Hey! What about crossword puzzles and staying socially involved? Sure, very important. But in clear terms of priority: as long as you can do it during your 30-minute daily walk. This may mean moving to a neighborhood with walk-friendly areas. Sound like a pretty dramatic change? Not as dramatic as moving to and living in an assisted living or nursing home. Many of these facilities are very nice, but I’m suggesting our goal is to maintain our independence and at least postpone that move as long as we can.
Instead of moving, maybe start a community redevelopment that focuses on a safer walking environment. There are many examples of this happening all over the country. A safe pedestrian neighborhood is the ideal.
Converting our neighborhoods to be more walkable is a valid enterprise as our baby boomers move into this next chapter. The addition of a walking path with a smooth, paved surface will convert a whole neighborhood to becoming an improved environment. Where possible, include access to stores and services, small parks, community centers indoor and outdoor, recreational activities, lifelong learning centers, reduced speed limits for automobile traffic, cleaner air, These are doable changes that benefit us all.

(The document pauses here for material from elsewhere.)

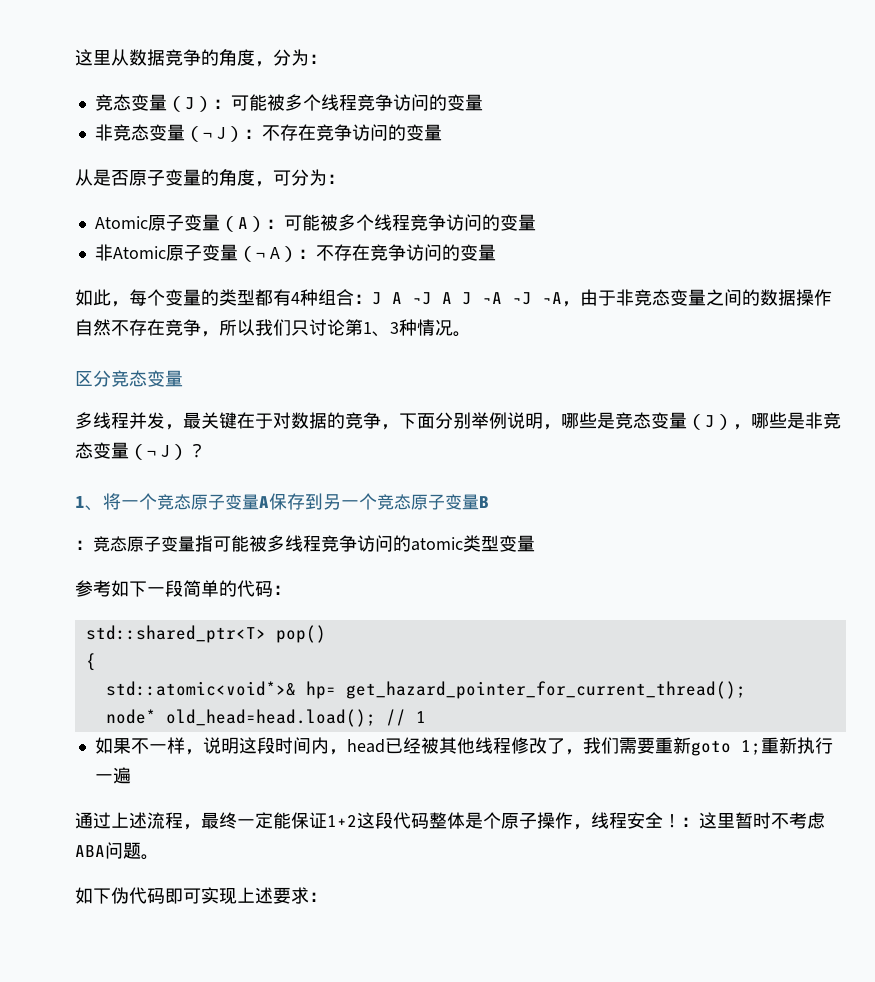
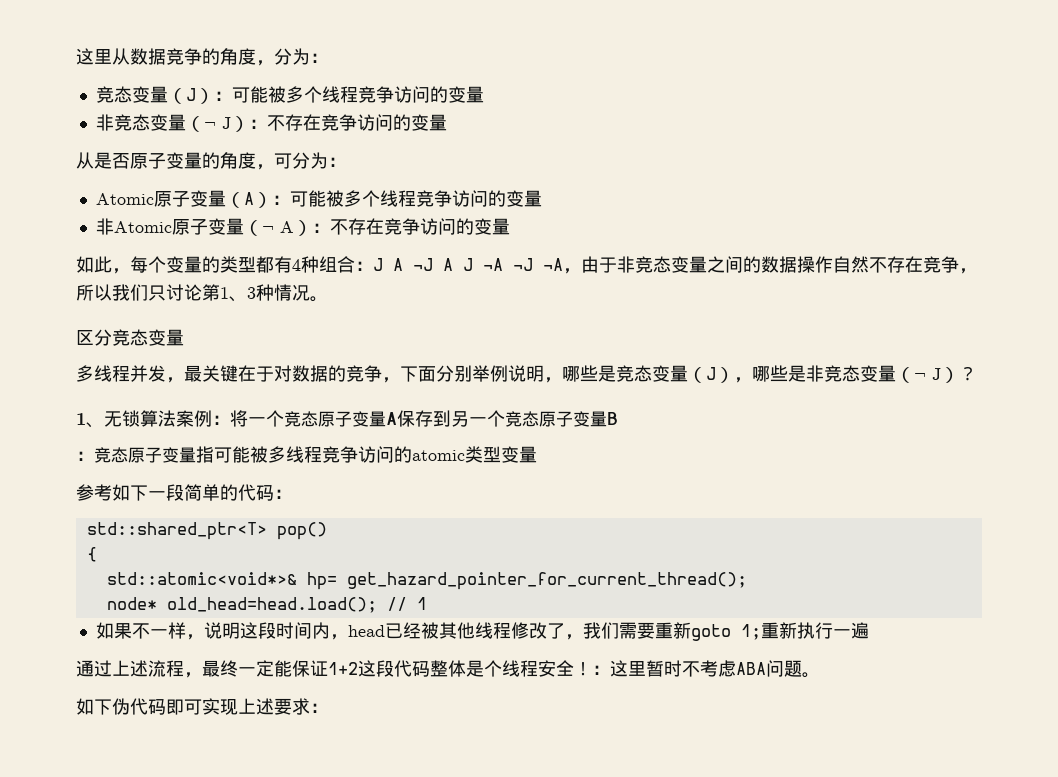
- 1、将一个竞态原子变量A保存到另一个竞态原子变量B
+ 1、无锁算法案例：将一个竞态原子变量A保存到另一个竞态原子变量B
- 通过上述流程，最终一定能保证1+2这段代码整体是个原子操作，线程安全！
+ 通过上述流程，最终一定能保证1+2这段代码整体是个线程安全！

Port Warwick and Kiln Creek are two local examples to use as models.
There are also exercise-testing evaluations that help us determine where to focus for safety, balance, stability and the capacity to conduct daily activities. Are there problems stemming from medication combinations? From cognitive decline? From lack of practice? From weakness? All of these? Once determined, they can all be successfully addressed. Steady improvement is the goal.
For instance, for many years I’ve advocated including stairs in senior living homes. Maybe just half stairways (like the split-level floor plan) and with handrails, of course. Have the bathroom on the same level as the bedroom for convenience and safety. But on a different level from the living area for required usage. Walking up and down stairs safely is an excellent healthy activity we should encourage whenever possible. Come up with new ideas that involve increased activity.
Thinking this way instead of making everything easier is the mind set of preserving independence.
We still have time to make positive changes that will affect our lives and those of our fellow citizens. All we have to do is make this a priority.